Прибежали братья, набежало народу кругом, сгрудились, прижали отрядников.
- Ах вы, подлецы… Это своего-то брата-солдата!.. Да какой он офицер… Марш… марш - не то всех на месте!..
А сами прут-напирают - кто с винтовкой, кто с револьвером, у кого шашка блестит, готовая в дело…
Отхлынули отрядники - задом-задом, вон из станицы. Так и пропали.
- Ну, ребята, спасибо за помощь, - обратился Ковтюх к товарищам… - Только после этого разу - полно думку думать, куда идти да што нам делать… Дело совсем теперь ясное… Надо в отряд. Я предлагаю создать Полтавскую красную роту!!!
Дружно, согласно гуторили; кто и спорил, кто и не хотел - "каждый, мол, сам по себе сумеет", - и подконец согласились на роте.
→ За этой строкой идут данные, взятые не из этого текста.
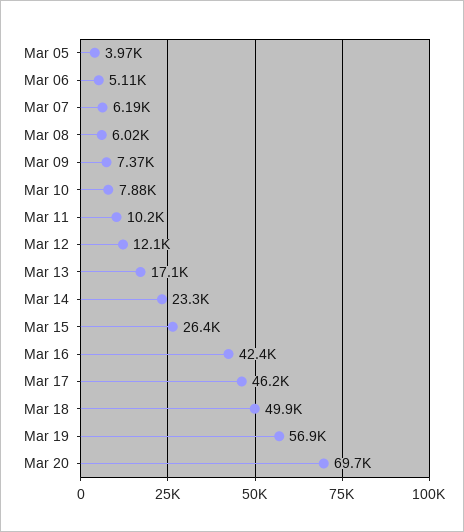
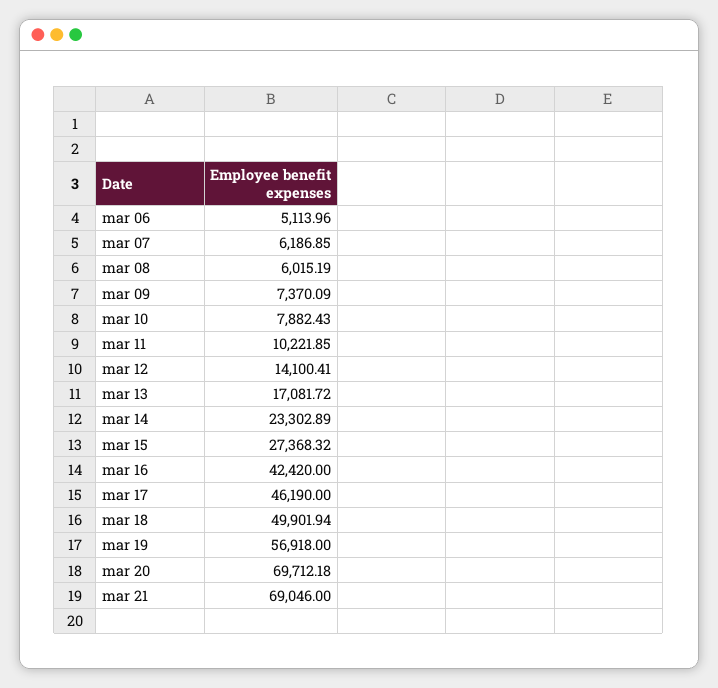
Mar 05: 3970 -> none
Mar 12: 12100 -> 14100.41
Mar 15: 26400 -> 27368.32
mar 21: none -> 69046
И с тех пор командир Таманской красной роты, Епифан Ковтюх, пошел на открытую борьбу, все годы гражданской войны метался по фронтам, вынес крестную муку и до наших дней остался в Красной Армии…
Полтавская рота скоро влилась в большой отряд Рогачева. Этот отряд объединял несколько мелких отрядов, бойцы которых все время жили по станицам и только на клич собирались, шли воевать… Командир всех отрядов, широкогрудый матрос Рогачев, в штабе своем, станице Старовеличковской, зорко смотрел, откуда идет опасность. И лишь только подымалось восстание, он гнал гонцов во все концы - и по железной дороге, в повозках, пешком и верхами, - стекались отовсюду красные бойцы, часто с ребятами, с женами, со всем семейством, с домашним скарбом. Получали задачу - и шли выполнять…
Так, под командой Рогачева не раз ходил в дело со своею Полтавской ротой и Епифан Ковтюх.
Натиском красных войск скоро был выбит с Кубани генерал Покровский - войска его при отступлении наткнулись на таманские отряды и вослед не раз были биты жестоко.